State of the cutsat procedure.

• vars : PArray Expr

  Mapping from variables to their denotations.

• varMap : PHashMap ExprPtr Var

  Mapping from Expr to a variable representing it.

• vars' : PArray Expr

  vars before they were reordered. This array is empty if the variables were not reordered. We need them to generate the proof term because some justification objects contain terms using variables before the reordering.

• varMap' : PHashMap ExprPtr Var

  varVap before variables were reordered.

• natVarMap : PHashMap ExprPtr Var

  Mapping from Nat terms to their variable. They are also marked using markAsCutsatTerm.

• natVars : PArray Expr
• natDef : PHashMap ExprPtr Var

  Some Nat variables encode nested terms such as b+1. This is a mapping from this kind of variable to the integer variable representing natCast (b+1).

• dvds : PArray (Option DvdCnstr)

  Mapping from variables to divisibility constraints. Recall that we keep the divisibility constraint in solved form. Thus, we have at most one divisibility per variable.

• lowers : PArray (PArray LeCnstr)

  Mapping from variables to their "lower" bounds. We say a relational constraint c is a lower bound for a variable x if x is the maximal variable in c, and x coefficient in c is negative.

• uppers : PArray (PArray LeCnstr)

  Mapping from variables to their "upper" bounds. We say a relational constraint c is a upper bound for a variable x if x is the maximal variable in c, and x coefficient in c is positive.

• diseqs : PArray (PArray DiseqCnstr)

  Mapping from variables to their disequalities. We say a disequality constraint c is a disequality for a variable x if x is the maximal variable in c.

• elimEqs : PArray (Option EqCnstr)

  Mapping from variable to equation constraint used to eliminate it. solved variables should not occur in dvdCnstrs, lowers, or uppers.

• elimStack : List Var

  Elimination stack. For every variable in elimStack. If x in elimStack, then elimEqs[x] is not none.

• occurs : PArray VarSet

  Mapping from variable to occurrences. For example, an entry x ↦ {y, z} means that x may occur in dvdCnstrs, lowers, or uppers of variables y and z.
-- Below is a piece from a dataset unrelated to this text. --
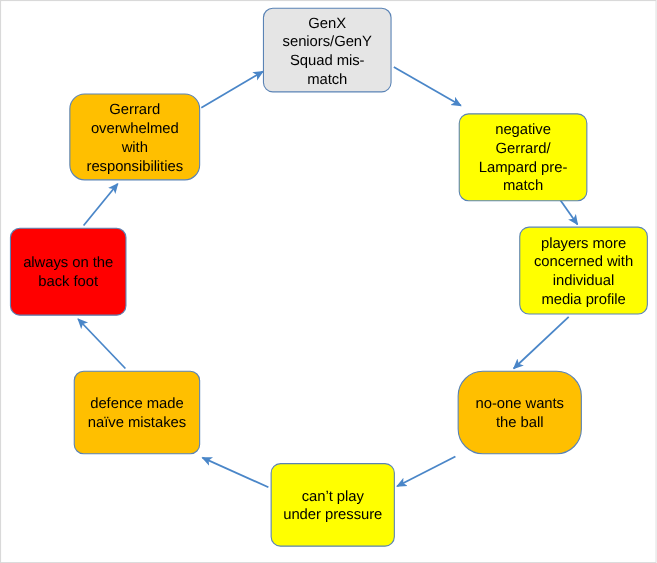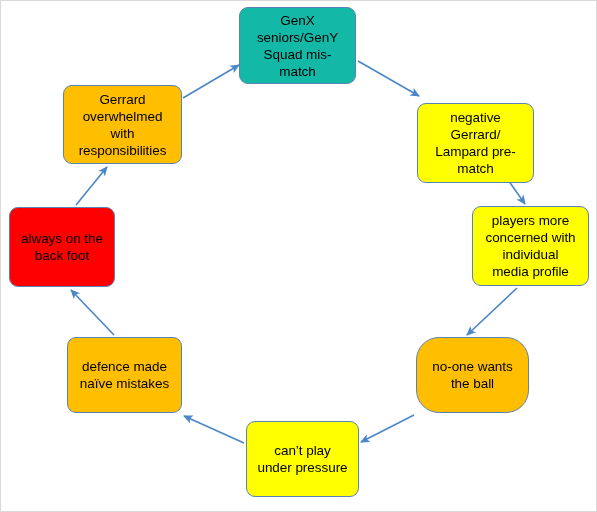"GenX" div.node { background: #14b8a6 -> #e5e5e5 }
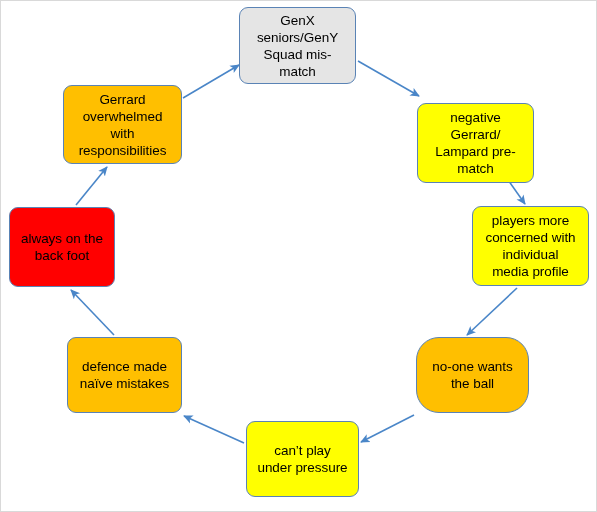"Gerrard" div.node { border-radius: none -> 14px }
If x occurs in dvdCnstrs[y], lowers[y], or uppers[y], then y is in occurs[x], but the reverse is not true. If x is in elimStack, then occurs[x] is the empty set.

• assignment : PArray Rat

  Partial assignment being constructed by cutsat.

• nextCnstrId : Nat

  Next unique id for a constraint.

• caseSplits : Bool

  caseSplits is true if cutsat is searching for model and already performed case splits. This information is used to decide whether a conflict should immediately close the current grind goal or not.

• conflict? : Option UnsatProof

  conflict? is some .. if a contradictory constraint was derived. This field is only set when caseSplits is true. Otherwise, we can convert UnsatProof into a Lean term and close the current grind goal.
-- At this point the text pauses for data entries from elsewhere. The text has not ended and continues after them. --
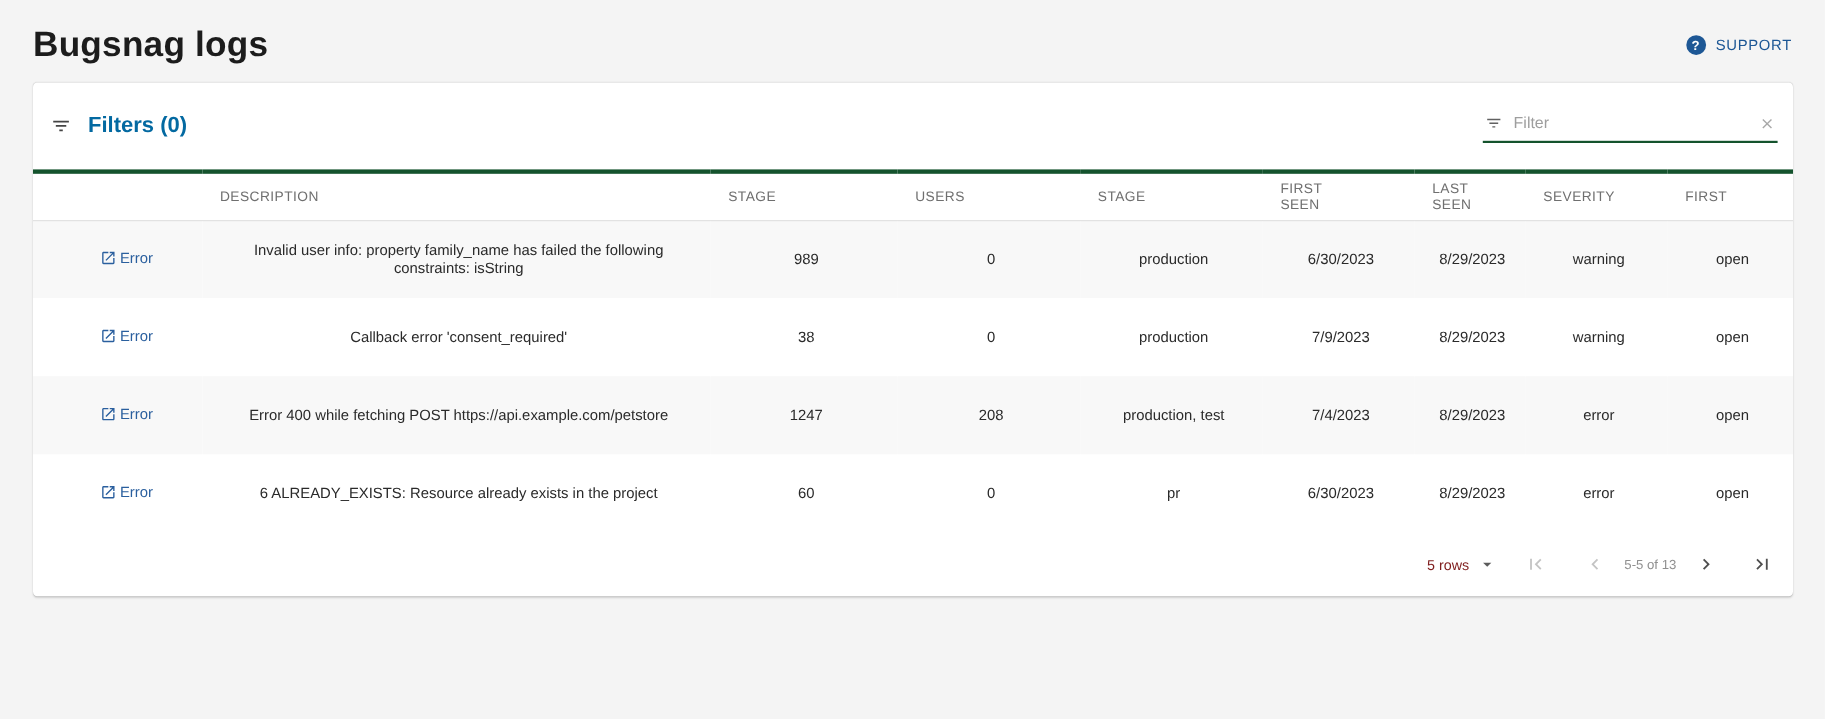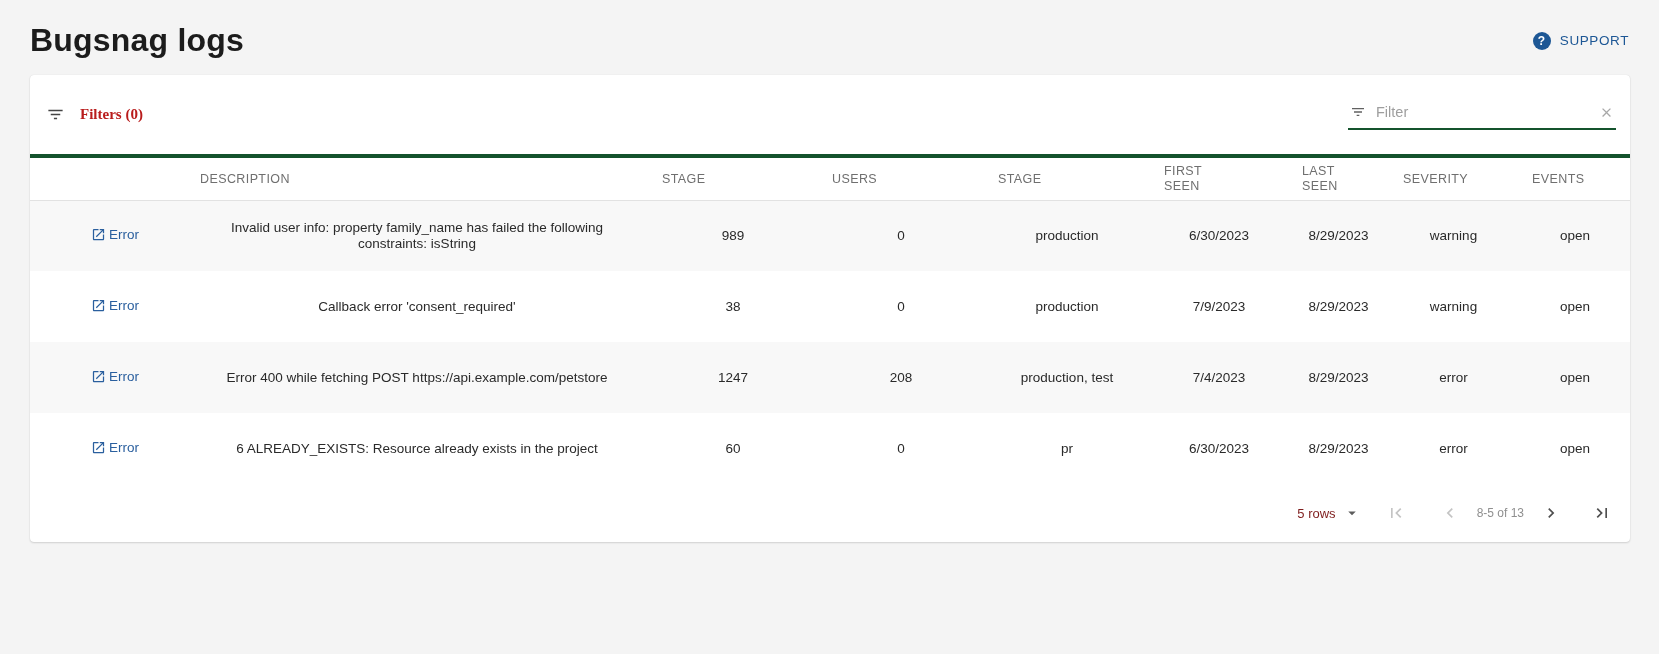"Filters (0)" .filters-label { color: #b91c1c -> #0369a1; font-family: Liberation Serif, serif -> none; font-size: 15px -> 20px }
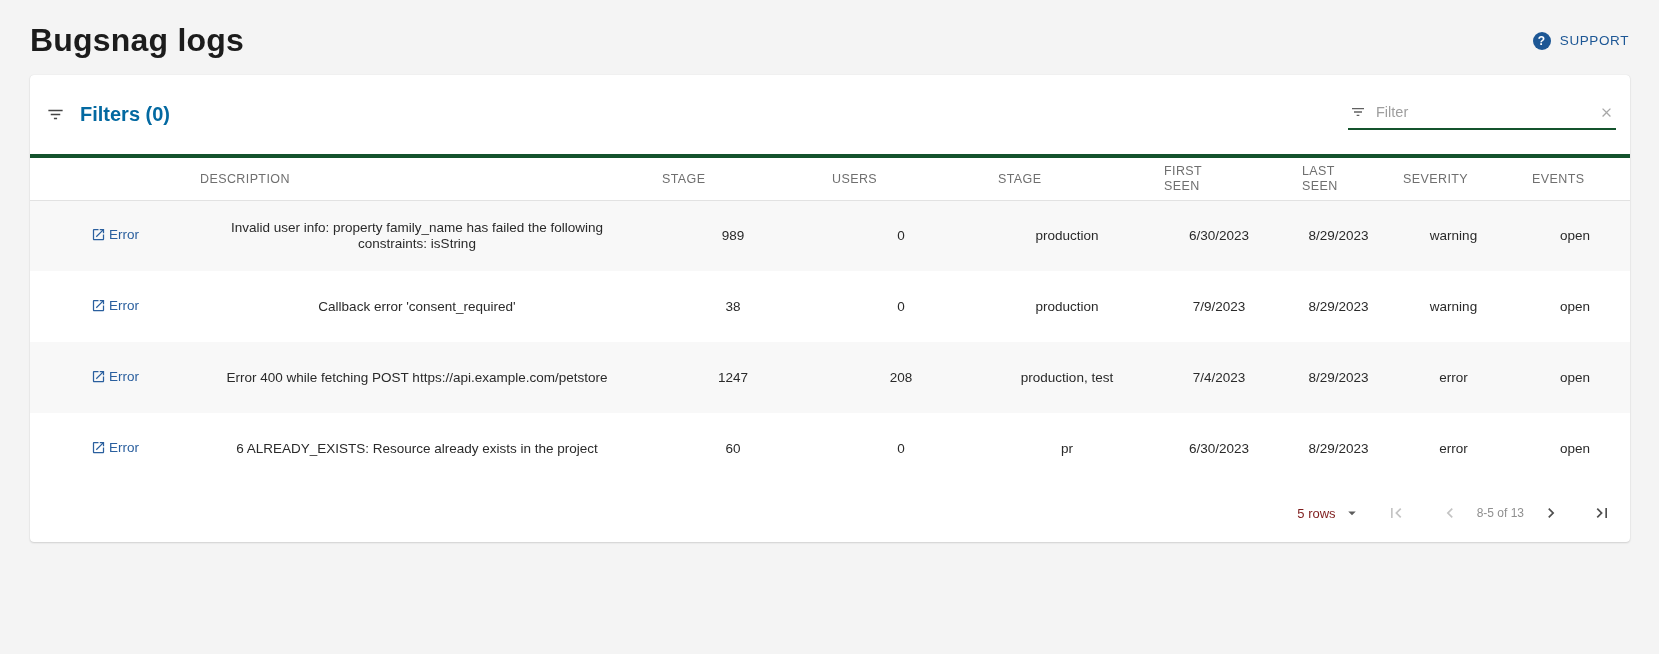"EVENTS" span { text: EVENTS -> FIRST }
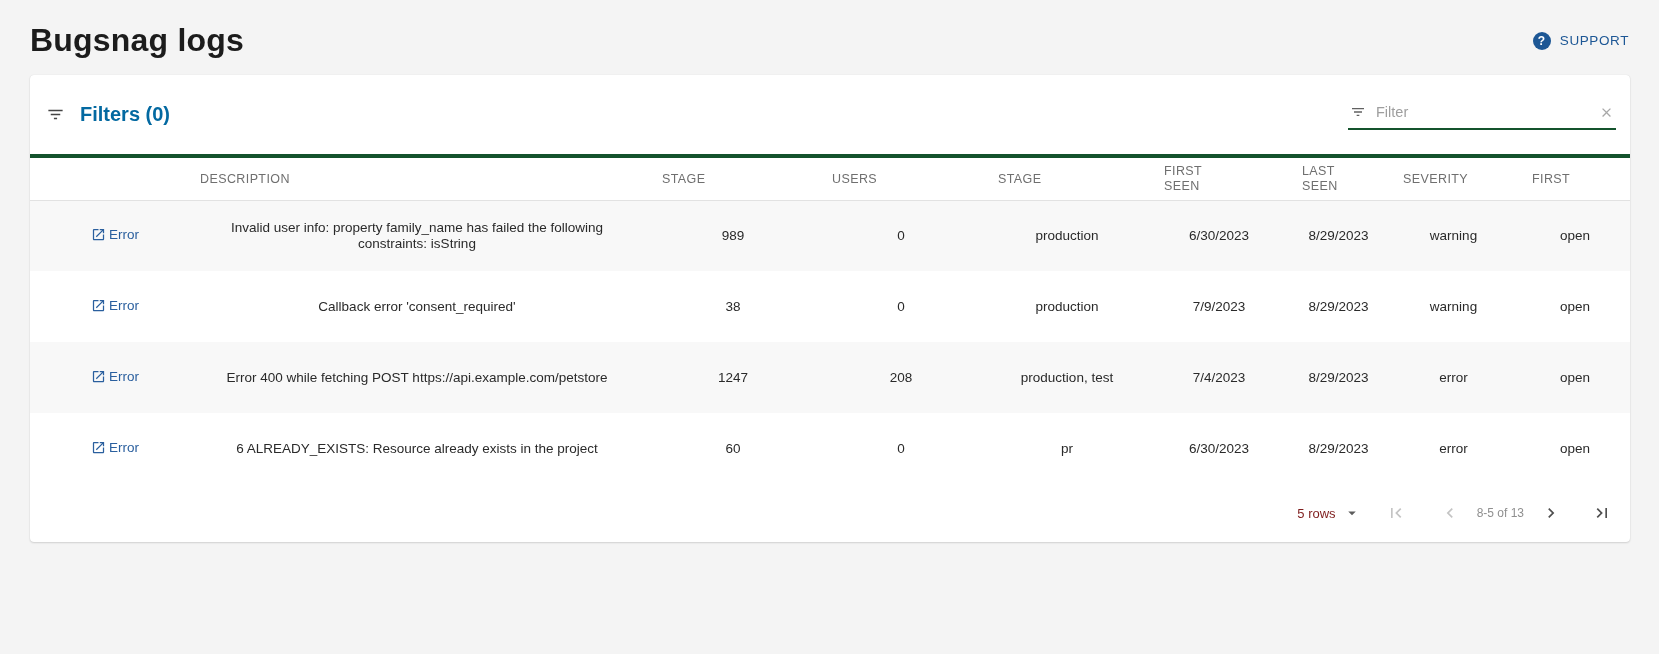"8-5 of 13" span.pg-range { text: 8-5 -> 5-5 }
• diseqSplits : PHashMap Poly FVarId

  Cache decision variables used when splitting on disequalities. This is necessary because the same disequality may be in different conflicts.

• divMod : PHashSet (Expr × Int)

  Pairs (x, n) s.t. we have expanded the theorems

  • Int.Linear.ediv_emod
  • Int.Linear.emod_nonneg
  • Int.Linear.emod_le
• toIntInfos : PHashMap ExprPtr (Option ToIntInfo)

  Mapping from a type α to its corresponding ToIntInfo object, which contains the information needed to embed α terms into Int terms.

• toIntTermMap : PHashMap ExprPtr ToIntTermInfo

  For each type α in toIntInfos, the mapping toIntVarMap contains a mapping from a α-term e to the pair (toInt e, α).

• usedCommRing : Bool

  usedCommRing is true if the CommRing has been used to normalize expressions.

instance Lean.Meta.Grind.Arith.Cutsat.instInhabitedState : Inhabited State

Equations

• One or more equations did not get rendered due to their size.